### YOUR INSTRUCTIONS
The answer must consist of every line in the records below that contains the string "NURSING".

### TASK INPUTS
= = =

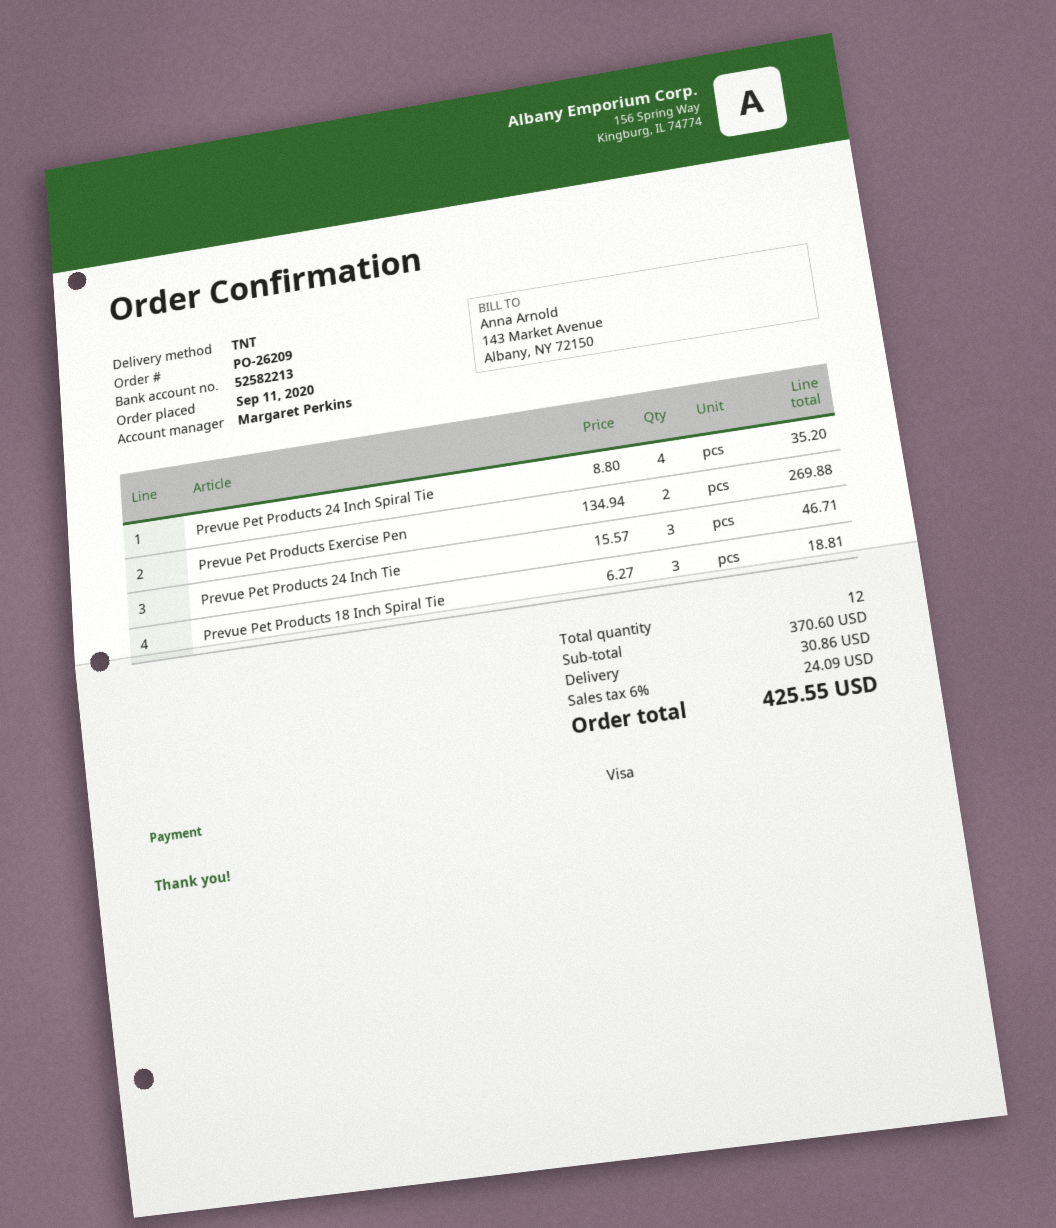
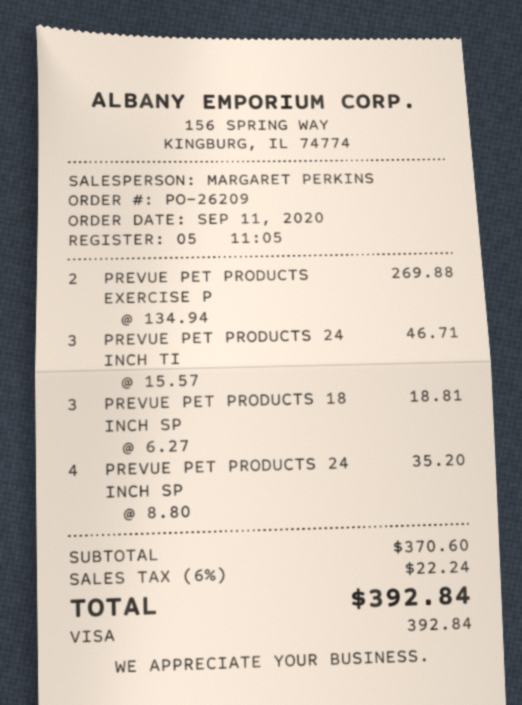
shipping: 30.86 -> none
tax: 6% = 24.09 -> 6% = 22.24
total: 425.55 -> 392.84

= = =

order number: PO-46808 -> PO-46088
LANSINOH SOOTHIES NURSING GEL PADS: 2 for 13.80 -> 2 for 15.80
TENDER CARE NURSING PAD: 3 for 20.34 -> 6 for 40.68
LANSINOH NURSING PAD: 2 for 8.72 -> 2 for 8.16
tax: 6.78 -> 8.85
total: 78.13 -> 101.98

= = =

### RESULT OF THIS TASK
LANSINOH SOOTHIES NURSING GEL PADS: 2 for 13.80 -> 2 for 15.80
TENDER CARE NURSING PAD: 3 for 20.34 -> 6 for 40.68
LANSINOH NURSING PAD: 2 for 8.72 -> 2 for 8.16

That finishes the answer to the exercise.